UK television advertising revenues fell by between six and seven percent in 2019, according to UK communications regulator Ofcom’s ‘Communications Market Report’. But Ofcom’s data shows that the overall audiovisual market in the UK remains flat, with online growth making up for TV’s decline.
Data from the AA and Warc puts the total fall in UK TV ad revenues at seven percent, while Ofcom’s own data shows a six percent fall. And this decline came while the total UK advertising market continued to grow, from £13.9 billion in 2018 to £15.7 billion in 2019.

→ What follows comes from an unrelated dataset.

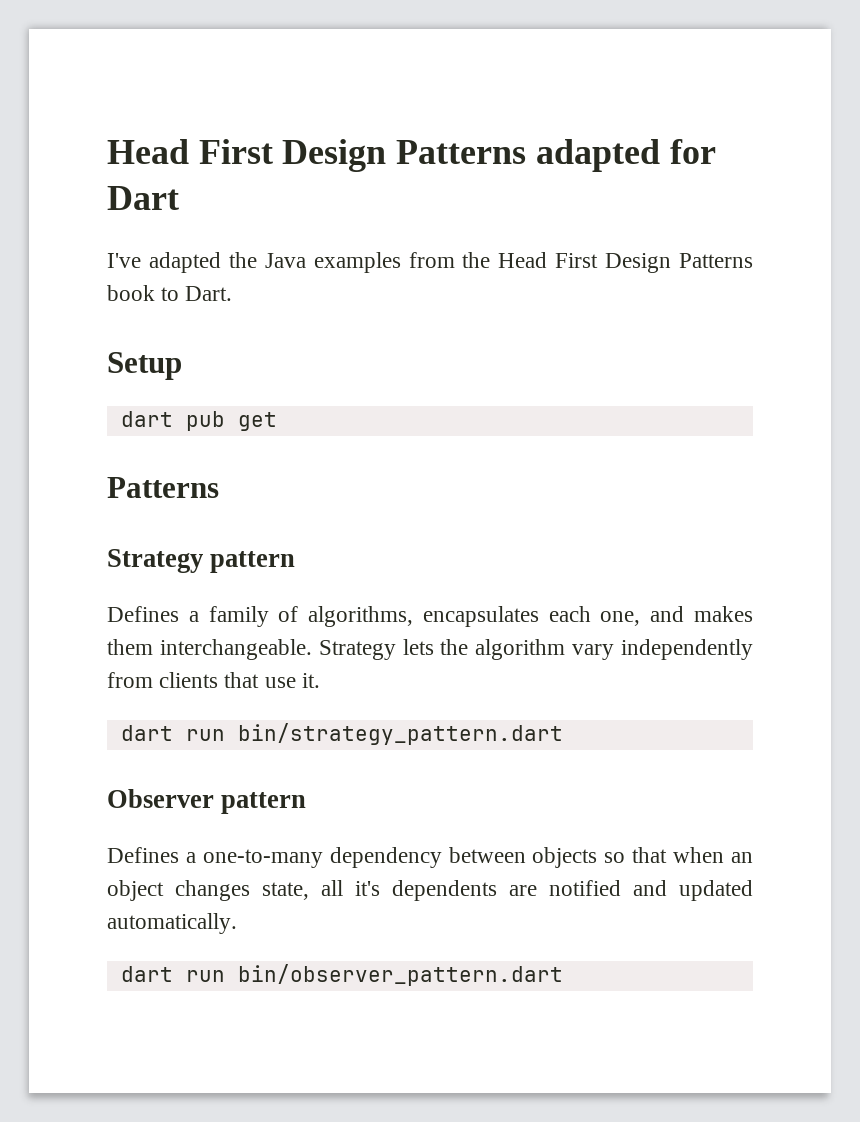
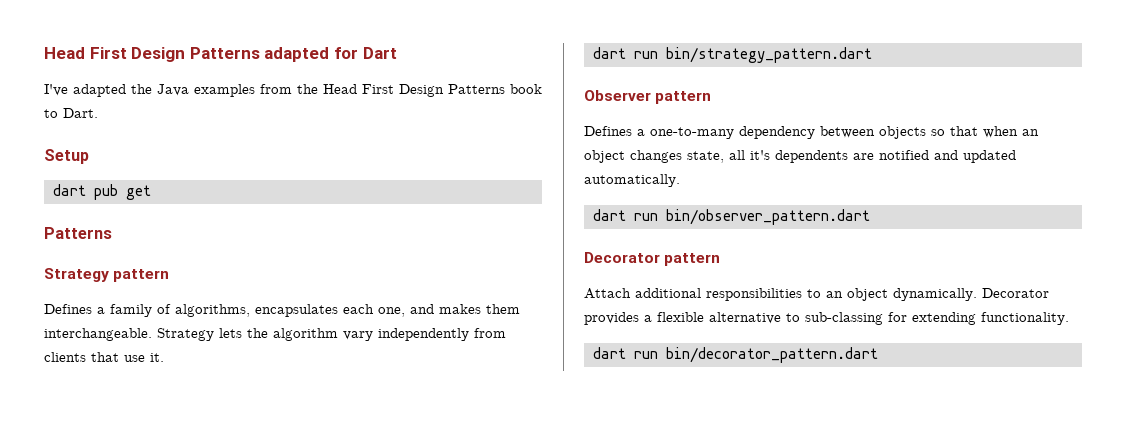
(563, 975) none -> [584,252,721,266] [584,288,1049,301] [584,312,1069,325] [593,347,878,363] // Decorator pattern // Attach additional responsibilities to an object dynamically. Decorator provides a flexible alternative to sub-classing for extending functionality. // dart run bin/decorator_pattern.dart

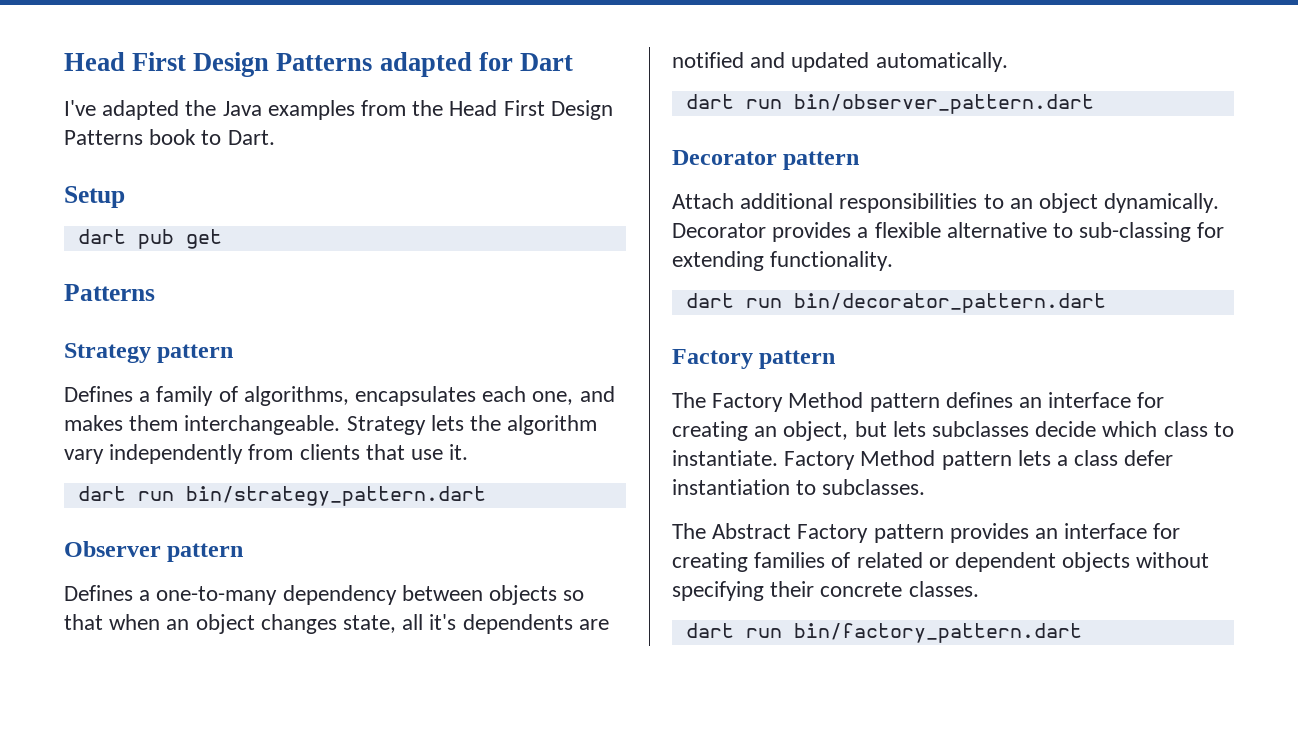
(878, 355) none -> [672,349,836,369] [672,392,1165,412] [672,421,1234,441] [672,450,1174,470] [672,479,926,495] [672,523,1181,543] [672,552,1210,572] [672,581,979,601] [685,623,1082,643] // Factory pattern // The Factory Method pattern defines an interface for creating an object, but lets subclasses decide which class to instantiate. Factory Method pattern lets a class defer instantiation to subclasses. // The Abstract Factory pattern provides an interface for creating families of related or dependent objects without specifying their concrete classes. // dart run bin/factory_pattern.dart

This drop was led in part by the fall in live TV’s audiences. Live television’s reach fell from 88.5 percent in 2018 to 86.3 percent in 2019. And daily viewing time fell from an average 3 hours 12 minutes per day in 2018 to 3 hours 3 minutes in 2019.
Unsurprisingly, this trend has been most pronounced among younger audiences. Over 75s watched over six hours of TV per day on average. But the 16-24 age group watched an average of just 1 hour nine minutes of live TV per day.
But growth in other revenue channels has meant the UK’s overall audiovisual market remained stable, at £16.2 billion. Ofcom says that continued growth of subscription video on-demand (SVOD) revenues, as well as digital video ad revenues, have balanced out the fall in TV advertising.
Ofcom says that SVOD revenues grew 27 percent in 2019, reaching £1.7 billion. This means SVOD services now account for more than half of all online video revenues in the UK.
And the varying fortunes of the UK’s domestic broadcasters and the international SVOD services are borne out in their content investment.
The amount of content available on the UK’s six biggest SVOD services continued to swell, reaching 152,304 hours of content in 2019, up from 138,986 in 2018.
Meanwhile public service broadcasters’ investment in first-run UK-originated content fell to its lowest value in real terms since 2006, down to £2.52 billion.
The PSBs are, however, seeing some benefits from the growth of the SVOD platforms. While their own investments in UK-originated content fell in 2019, third-party spend on first-run PSB content continued to grow. Third-party spend reached £549 million in 2019, meaning it has more than doubled since 2014.